Kultur sekolah pada dasarnya adalah suatu kondisi yang terbentuk dari seluruh sikap dan tindakan individu atau kelompok dalam komunitas sekolah yang cenderung untuk melakukan segala aktivitas berbasis belajar sehingga menjadi ciri, watak dan kebiasaan yang dimiliki. Kokohnya budaya sekolah diawali dengan membangun kesamaan persepsi bahwa sekolah yang didalamnya terdapat anggota komunitas interaktif kegiatan belajar mengajar adalah sebuah organisasi yang memiliki tujuan untuk membangun masyarakat yang berilmu, berbudaya dan berkeadaban (bermoral, beretika, dalam wujud karakter yang berakar kepada nilai-nilai agama, tradisi, adat dan kebiasaan positif) demi mewujudkan cita-cita dan harapan masa depan. Secara konseptual Deal dan Peterson (1999) menyampaikan teorinya bahwa budaya sekolah adalah sekumpulan nilai yang melandasi perilaku, tradisi, kebiasaan keseharian yang dipraktikkan oleh kepala sekolah, guru, karyawan serta siswa sehingga menjadi ciri khas, karakter atau  watak yang dapat membentuk citra sekolah di masyarakat. Dilain pihak studi yang dilakukan Leslie J. Fyans, Jr. dan Martin L. Maehr menemukan adanya pengaruh dari lima dimensi budaya sekolah yaitu: tantangan akademik, prestasi, penghargaan terhadap prestasi, komunitas sekolah, dan persepsi tentang tujuan. Namun pada intinya penguatan budaya sekolah akan bermuara pada efektivitas pembelajaran yang tidak hanya didasarkan pada seberapa banyak ilmu pengetahuan dapat diserap oleh peserta didik, namun lebih ditekankan pada seberapa jauh ilmu pengetahuan tersebut dirasakan manfaatnya oleh peserta didik dalam wujud kompetensi yang teraplikasi ke dalam bentuk kecakapan hidup (life skills)   yang dapat dipergunakan di lapangan kehidupan nyata.
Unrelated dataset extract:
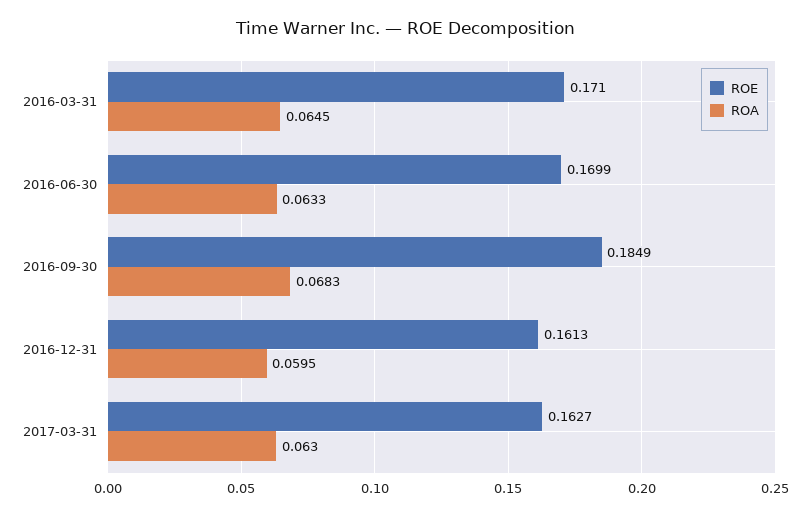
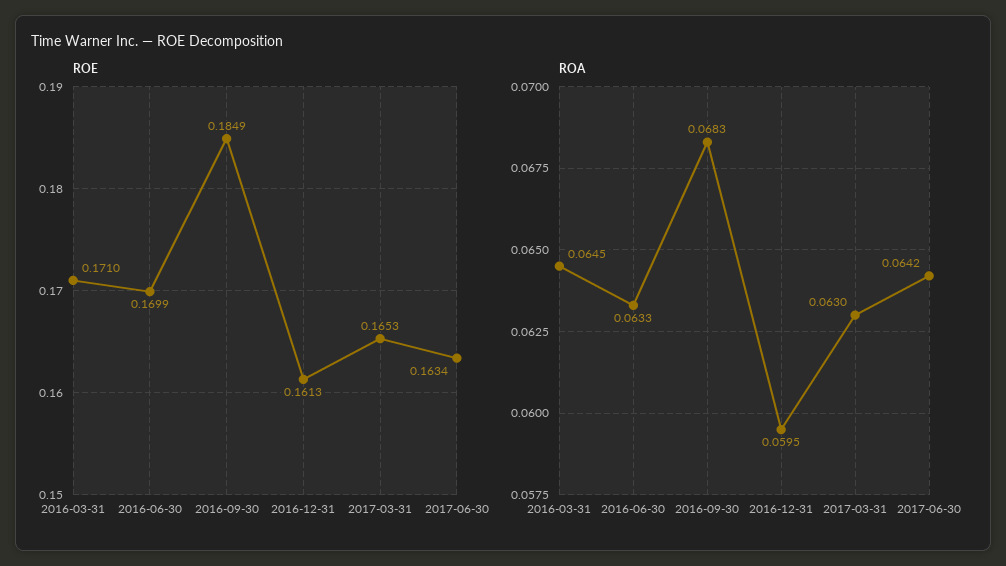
ROE, 2017-03-31: 0.1627 -> 0.1653
ROE, 2017-06-30: none -> 0.1634
ROA, 2017-06-30: none -> 0.0642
Saat ini kita perlu mencermati persoalan yang sedang dihadapi berkaitan dengan  desentralisasi pengelolaan pendidikan yang telah menempatkan sekolah sebagai unit utama basis peningkatan kualitas yang tentunya akan sangat berpengaruh pada perubahan kultur sekolah karena mekanisme kerja operasionalnya akan menitikberatkan pada pemberdayaan sekolah itu sendiri. Salah satunya adalah  dalam hal  orientasi kerja dimungkinkan akan mengakar dari inovasi- inovasi kreativitas  serta  mampu menghilangkan orientasi kerja yang serba instruktif (top down oriented) walaupun tampaknya sekolah belum mampu sepenuhnya mengembangkan ke arah itu  karena pengelolaan sekolah saat ini baru bersifat swa-manajemen (self managing school) yang dilaksanakan berdasarkan petunjuk pelaksanaan yang masih sentralistik sehingga belum dapat membangun  penyelenggaraan secara mandiri (self governing school ). Oleh karenanya realitas sekolah masih berada  pada posisi pelaksana operasional kebijakan pendidikan atau user dari juknis juklak yang masih bersifat trial and error. Hal ini diasumsikan mungkin pemerintah belum bisa sepenuhnya memberikan kewenangan manajerial berkerangka manajemen berbasis sekolah sebagai bentuk otonomi yang diamanatkan Undang-undang Sisdiknas karena infrastruktur sekolah  yang dinilai belum siap menyelenggarakannya.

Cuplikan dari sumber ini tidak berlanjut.